It could, as you suggested, also declare the type of the variable to be the type of whatever the value that is assigned is. One of the reasons you don’t want variables to default to being type-const is that it’s fairly common for people who are using a REPL or doing other “fast and loose” work to reuse the same variable name like x for something different — say a float in one case and a string in another. The := version = distinction could help with that: if x := occurs twice, the second one creates a new, separate x variable. Any previous capture of x still reference the old version of x (which can no longer be modified except by a closure), any new capture references the new x with a different type. That’s slightly confusing but I think that it would be fine and people would be able to enter multiple examples in the same REPL, which is the main thing they want.
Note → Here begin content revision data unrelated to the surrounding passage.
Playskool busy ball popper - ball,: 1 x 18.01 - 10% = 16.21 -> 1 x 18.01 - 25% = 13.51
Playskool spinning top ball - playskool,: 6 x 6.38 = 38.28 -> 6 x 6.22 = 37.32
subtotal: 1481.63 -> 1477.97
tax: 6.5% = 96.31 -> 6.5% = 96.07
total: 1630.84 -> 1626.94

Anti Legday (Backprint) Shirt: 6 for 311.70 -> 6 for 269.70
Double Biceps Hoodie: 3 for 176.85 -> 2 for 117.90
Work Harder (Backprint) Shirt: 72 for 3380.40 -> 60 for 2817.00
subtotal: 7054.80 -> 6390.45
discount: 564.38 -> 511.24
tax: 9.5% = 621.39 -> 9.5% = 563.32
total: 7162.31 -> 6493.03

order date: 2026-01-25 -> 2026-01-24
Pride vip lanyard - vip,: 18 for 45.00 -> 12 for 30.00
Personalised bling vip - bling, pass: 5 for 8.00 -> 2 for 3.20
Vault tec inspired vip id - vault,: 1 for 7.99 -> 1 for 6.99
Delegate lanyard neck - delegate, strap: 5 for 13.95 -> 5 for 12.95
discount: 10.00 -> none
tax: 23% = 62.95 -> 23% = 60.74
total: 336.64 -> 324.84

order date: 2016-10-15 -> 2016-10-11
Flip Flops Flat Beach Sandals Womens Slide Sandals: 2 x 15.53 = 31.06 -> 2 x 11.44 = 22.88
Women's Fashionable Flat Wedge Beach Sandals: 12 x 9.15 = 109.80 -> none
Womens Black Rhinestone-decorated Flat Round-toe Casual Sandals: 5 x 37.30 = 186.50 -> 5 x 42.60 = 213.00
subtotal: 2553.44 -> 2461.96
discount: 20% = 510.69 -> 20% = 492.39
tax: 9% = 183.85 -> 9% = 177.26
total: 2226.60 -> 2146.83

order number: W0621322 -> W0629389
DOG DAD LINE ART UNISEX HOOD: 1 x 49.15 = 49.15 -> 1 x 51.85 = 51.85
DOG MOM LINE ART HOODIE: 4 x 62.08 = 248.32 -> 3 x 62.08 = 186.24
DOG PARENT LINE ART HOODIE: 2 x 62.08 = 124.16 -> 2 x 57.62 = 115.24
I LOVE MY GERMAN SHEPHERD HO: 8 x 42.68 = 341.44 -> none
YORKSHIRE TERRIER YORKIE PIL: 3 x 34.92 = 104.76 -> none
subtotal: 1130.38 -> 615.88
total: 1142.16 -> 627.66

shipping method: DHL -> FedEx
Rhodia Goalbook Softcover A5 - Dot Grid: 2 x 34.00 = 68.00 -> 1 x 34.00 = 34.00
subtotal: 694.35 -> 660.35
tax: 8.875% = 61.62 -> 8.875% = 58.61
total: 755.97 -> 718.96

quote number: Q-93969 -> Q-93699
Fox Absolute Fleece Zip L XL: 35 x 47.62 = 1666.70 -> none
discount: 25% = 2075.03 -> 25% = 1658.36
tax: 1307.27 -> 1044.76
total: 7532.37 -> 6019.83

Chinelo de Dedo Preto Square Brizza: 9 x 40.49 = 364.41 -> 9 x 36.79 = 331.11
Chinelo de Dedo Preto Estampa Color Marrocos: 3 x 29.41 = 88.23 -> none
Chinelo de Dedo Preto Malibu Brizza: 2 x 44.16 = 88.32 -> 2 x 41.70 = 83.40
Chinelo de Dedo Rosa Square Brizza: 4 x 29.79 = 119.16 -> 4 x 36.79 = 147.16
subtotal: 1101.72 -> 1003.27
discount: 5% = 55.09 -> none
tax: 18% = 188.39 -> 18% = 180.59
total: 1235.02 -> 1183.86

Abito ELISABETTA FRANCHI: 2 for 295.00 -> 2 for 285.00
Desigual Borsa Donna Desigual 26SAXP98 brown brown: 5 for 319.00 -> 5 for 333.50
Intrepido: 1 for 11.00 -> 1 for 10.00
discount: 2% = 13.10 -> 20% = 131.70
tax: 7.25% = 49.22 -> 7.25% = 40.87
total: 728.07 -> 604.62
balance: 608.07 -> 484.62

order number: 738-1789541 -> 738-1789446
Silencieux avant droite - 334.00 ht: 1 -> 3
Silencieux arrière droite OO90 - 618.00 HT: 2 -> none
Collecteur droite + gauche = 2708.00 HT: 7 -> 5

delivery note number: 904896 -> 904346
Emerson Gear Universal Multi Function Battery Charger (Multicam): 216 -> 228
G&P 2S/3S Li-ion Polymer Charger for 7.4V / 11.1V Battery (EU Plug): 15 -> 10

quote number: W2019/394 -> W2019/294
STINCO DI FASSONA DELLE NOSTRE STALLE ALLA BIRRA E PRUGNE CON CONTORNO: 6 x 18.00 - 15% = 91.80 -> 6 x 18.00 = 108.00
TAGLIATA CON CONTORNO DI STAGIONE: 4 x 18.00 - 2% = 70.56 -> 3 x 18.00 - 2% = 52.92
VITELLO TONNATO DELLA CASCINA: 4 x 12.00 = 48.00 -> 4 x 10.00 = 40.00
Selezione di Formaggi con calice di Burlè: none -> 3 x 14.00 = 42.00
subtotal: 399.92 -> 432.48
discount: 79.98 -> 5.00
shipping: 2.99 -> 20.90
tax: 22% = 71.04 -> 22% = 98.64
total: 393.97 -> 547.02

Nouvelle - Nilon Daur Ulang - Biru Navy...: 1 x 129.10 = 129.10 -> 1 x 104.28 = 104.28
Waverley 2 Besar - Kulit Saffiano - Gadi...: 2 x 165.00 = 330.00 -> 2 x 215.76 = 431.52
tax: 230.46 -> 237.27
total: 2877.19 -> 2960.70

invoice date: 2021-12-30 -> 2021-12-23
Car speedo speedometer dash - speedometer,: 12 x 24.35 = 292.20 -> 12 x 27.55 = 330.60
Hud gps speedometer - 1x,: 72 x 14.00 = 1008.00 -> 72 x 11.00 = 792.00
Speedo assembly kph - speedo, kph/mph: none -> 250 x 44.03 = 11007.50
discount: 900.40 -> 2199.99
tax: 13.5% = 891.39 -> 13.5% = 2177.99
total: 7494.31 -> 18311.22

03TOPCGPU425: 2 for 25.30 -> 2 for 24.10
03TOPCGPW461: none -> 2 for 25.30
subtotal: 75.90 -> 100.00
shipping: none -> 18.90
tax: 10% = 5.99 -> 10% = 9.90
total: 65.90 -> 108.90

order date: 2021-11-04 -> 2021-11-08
And we’d have type-stable globals, which is pretty nice. So this:

x := 0
x = 1 # fine, works
x = "hello" # error, can't convert `String` to `Int`
get() = x # capture this `x`
set(v) = x = v # modify this `x`

x := "hello" # works, new `x`
get′() = x # capture new `x`

get() # returns 1
get′() # returns "hello"

x = "goodbye"
get′() # returns "goodbye"
get() # still returns 1

set(2) # only way we can change the old `x` now
get() # returns 2

So that’s pretty nice. You can reuse common variable names but get, set and get′ get to assume consistent types, which seems good. Thinking through some examples. First closures that do and don’t modify an outer local:

function f()
    x := 1
    g() = x = 2 # modifies outer `x`
    h() = x := 3 # doesn't affect outer `x`
end

Now for loops. The first version has a new iteration variable in each iteration:

for i := 1:10
   # new `i` in each iteration
end
# `i` is undefined here

Next a version where the iteration variable is an outer local:

i := 0
for i = 1:10
    # same `i` in all iterations
end
# `i` is 10 here

Unclear what one would do with the in syntax that many people prefer. Do we just treat in the same way as :=? The assignment syntax for for loops seems strictly better in this design since it lets you choose between using an outer variable and having a new variable per loop iteration. Classic example of non-obvious interactions between different language features.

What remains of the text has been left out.